The gospels approach Jesus’ identity in narrative and oblique fashion rather than in systematic assertions that a reader can bullet-point, store, and pull out of the drawer on demand. It took the emerging Church centuries to define the Christian understanding of God in terms that would command philosophical assent. The biblical materials fueled that endeavor but display a marked nonchalance about it.
When Jesus was confronted by his eventual arrestors in Gethesemane, the Fourth Gospel narrates an encounter that probes at Jesus’ complex identity. Jesus asks those who confront him, ‘Whom do you seek?’

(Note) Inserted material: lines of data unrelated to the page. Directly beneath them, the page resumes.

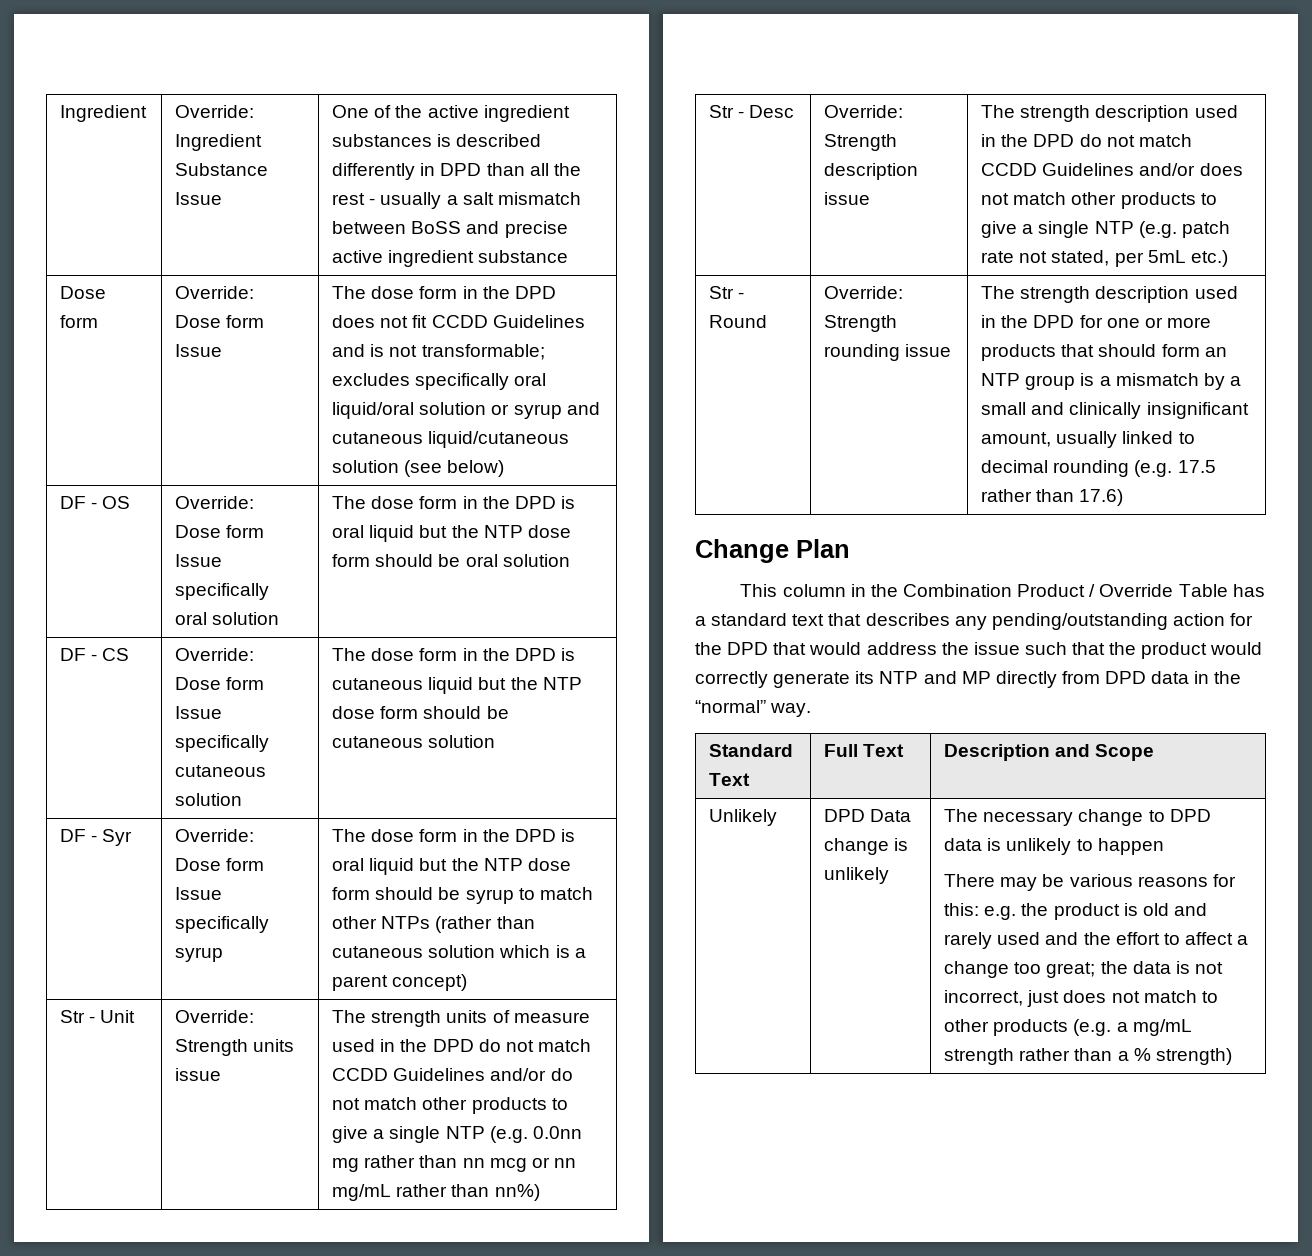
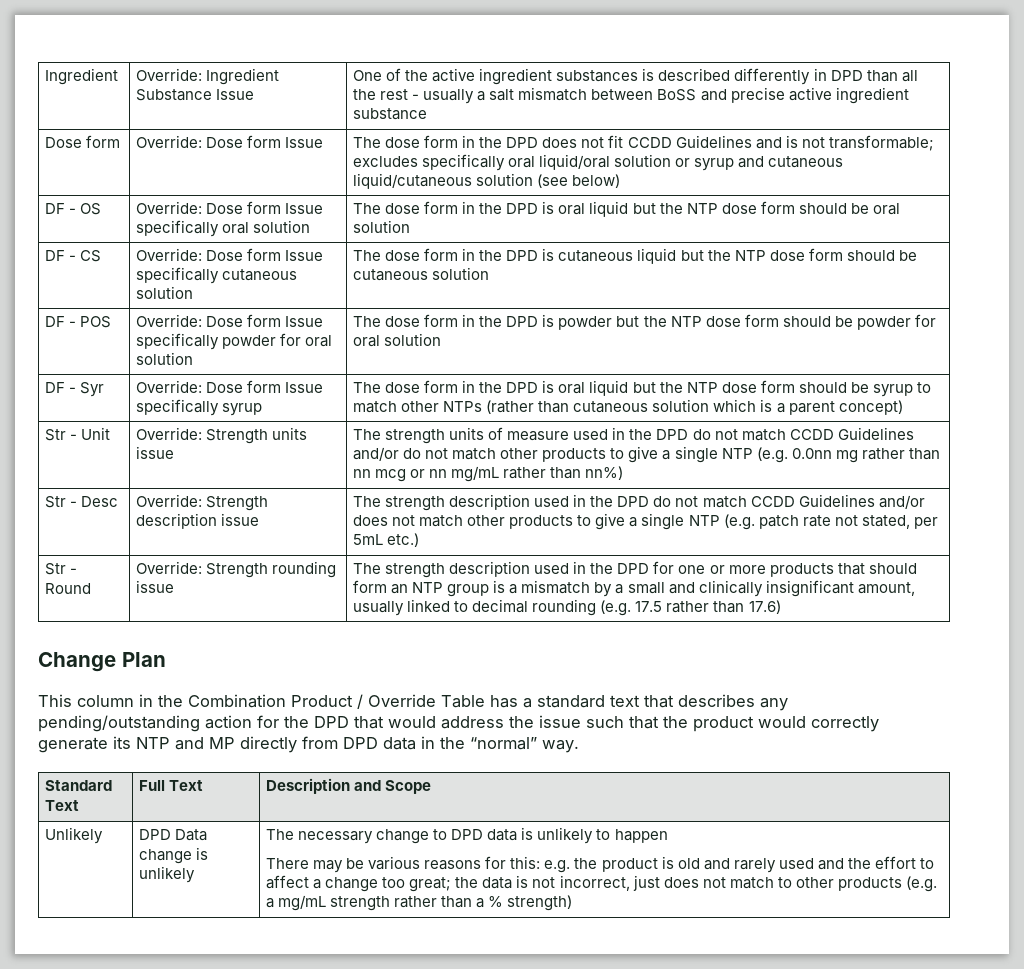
+ DF - POS | Override: Dose form Issue specifically powder for oral solution | The dose form in the DPD is powder but the NTP dose form should be powder for oral solution

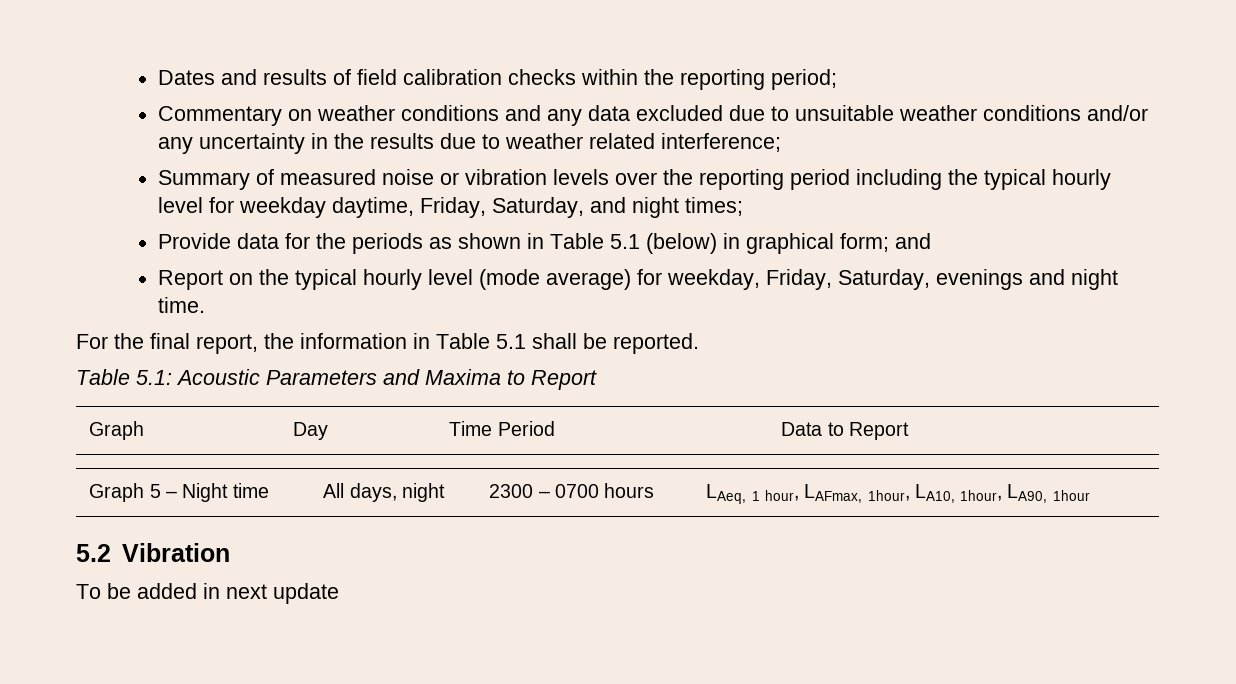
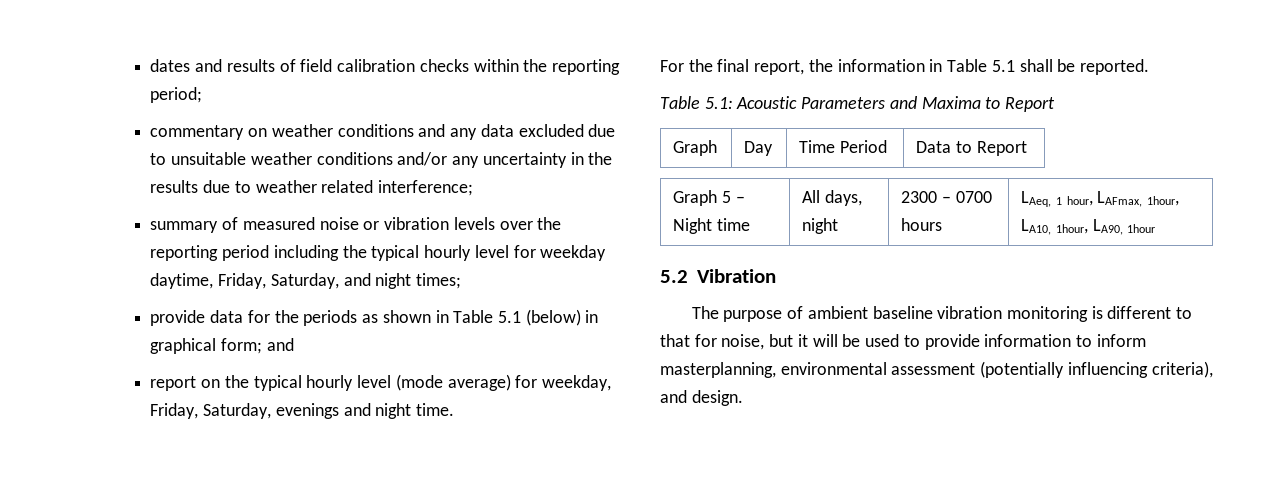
- Dates and results of field calibration checks within the reporting period;
+ dates and results of field calibration checks within the reporting period;
- Commentary on weather conditions and any data excluded due to unsuitable weather conditions and/or any uncertainty in the results due to weather related interference;
+ commentary on weather conditions and any data excluded due to unsuitable weather conditions and/or any uncertainty in the results due to weather related interference;
- Summary of measured noise or vibration levels over the reporting period including the typical hourly level for weekday daytime, Friday, Saturday, and night times;
+ summary of measured noise or vibration levels over the reporting period including the typical hourly level for weekday daytime, Friday, Saturday, and night times;
- Provide data for the periods as shown in Table 5.1 (below) in graphical form; and
+ provide data for the periods as shown in Table 5.1 (below) in graphical form; and
- Report on the typical hourly level (mode average) for weekday, Friday, Saturday, evenings and night time.
+ report on the typical hourly level (mode average) for weekday, Friday, Saturday, evenings and night time.
- To be added in next update
+ The purpose of ambient baseline vibration monitoring is different to that for noise, but it will be used to provide information to inform masterplanning, environmental assessment (potentially influencing criteria), and design.

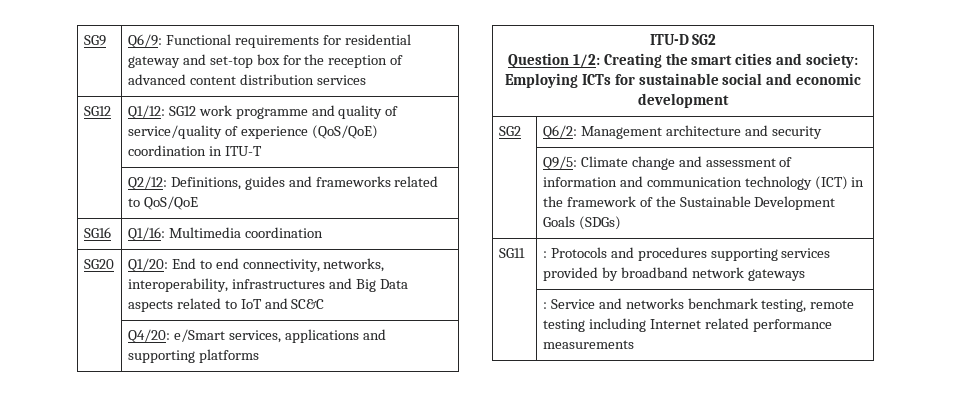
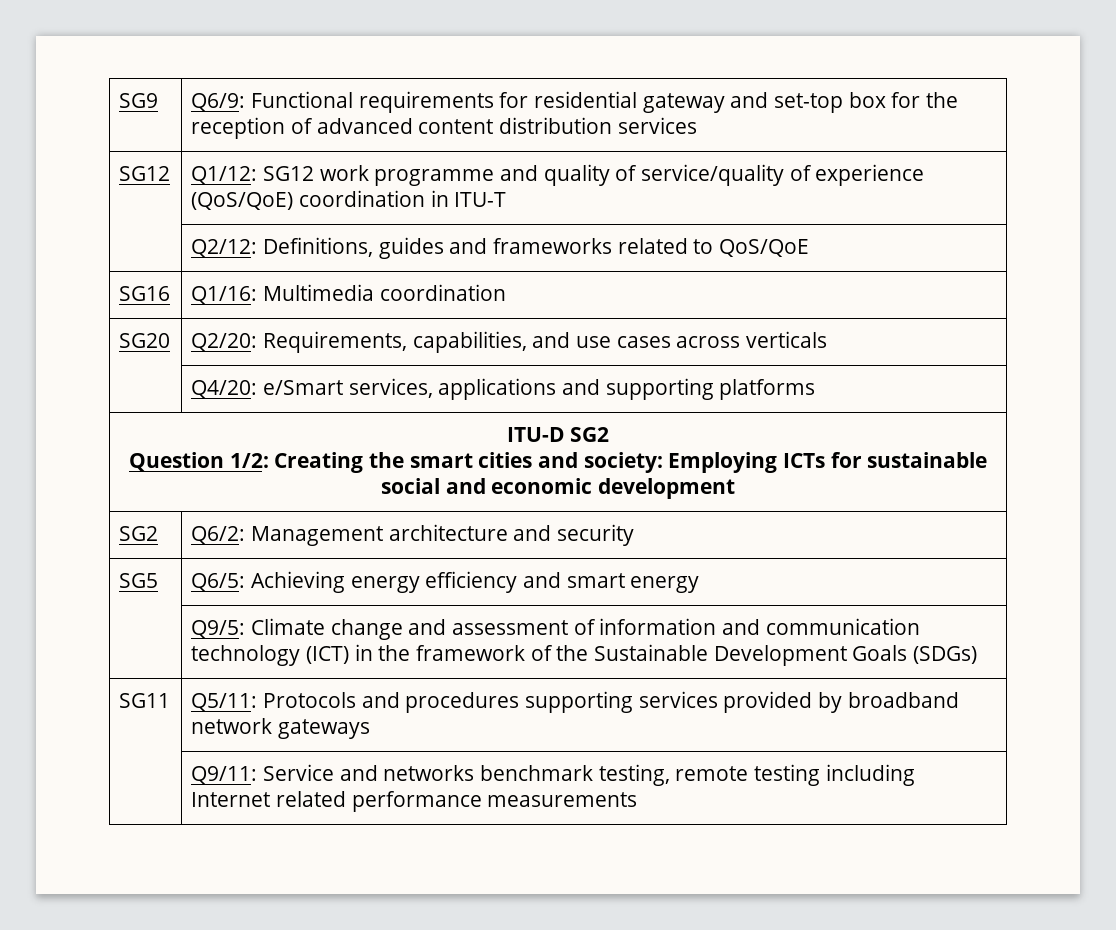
- SG20 | Q1/20: End to end connectivity, networks, interoperability, infrastructures and Big Data aspects related to IoT and SC&C
+ SG20 | Q2/20: Requirements, capabilities, and use cases across verticals
+ SG5 | Q6/5: Achieving energy efficiency and smart energy
- SG11 | : Protocols and procedures supporting services provided by broadband network gateways
+ SG11 | Q5/11: Protocols and procedures supporting services provided by broadband network gateways
- | : Service and networks benchmark testing, remote testing including Internet related performance measurements
+ | Q9/11: Service and networks benchmark testing, remote testing including Internet related performance measurements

Their response is entirely conventional for men accustomed to rooting out prophetic daredevils: ‘Jesus of Nazareth’. Their prey does not evade the very real identity with which they’ve pegged their conceptual vandal. He does not deny this most human of descriptors, complete with his name and location of record. Yet his reply to them cannot fail to evoke a claim to something like deity as well, for it cunningly echoes YHWH’s own self-identification in scriptural materials that would have been more than familiar to the intellectual authors of Jesus’ arrest:
Then Jesus, knowing all that was to happen to him, came forward and asked them, ‘Whom are you looking for?’ They answered, ‘Jesus of Nazareth.’ Jesus replied, ‘I am he.’ Judas, who betrayed him, was standing with them. When Jesus said to them, I am he,’ they stepped back and fell to the ground.
‘I am he’—John considers the phrasing of it worthy of double note—knocks these men backwards onto their para-legal asses. It is the Fourth Gospel’s way of indicating that they only half understand the man upon whom they are about to lay hands. It is also a shocking—if carefully nuanced—claim to a stature that any sane man of simple rather than complex identity would refuse to make. Deity hovers in such narrative, not submitting to philosophical articulation but at the same time refusing to be written out of the story.
This man is Jesus of Nazareth. This man is more than Jesus of Nazareth.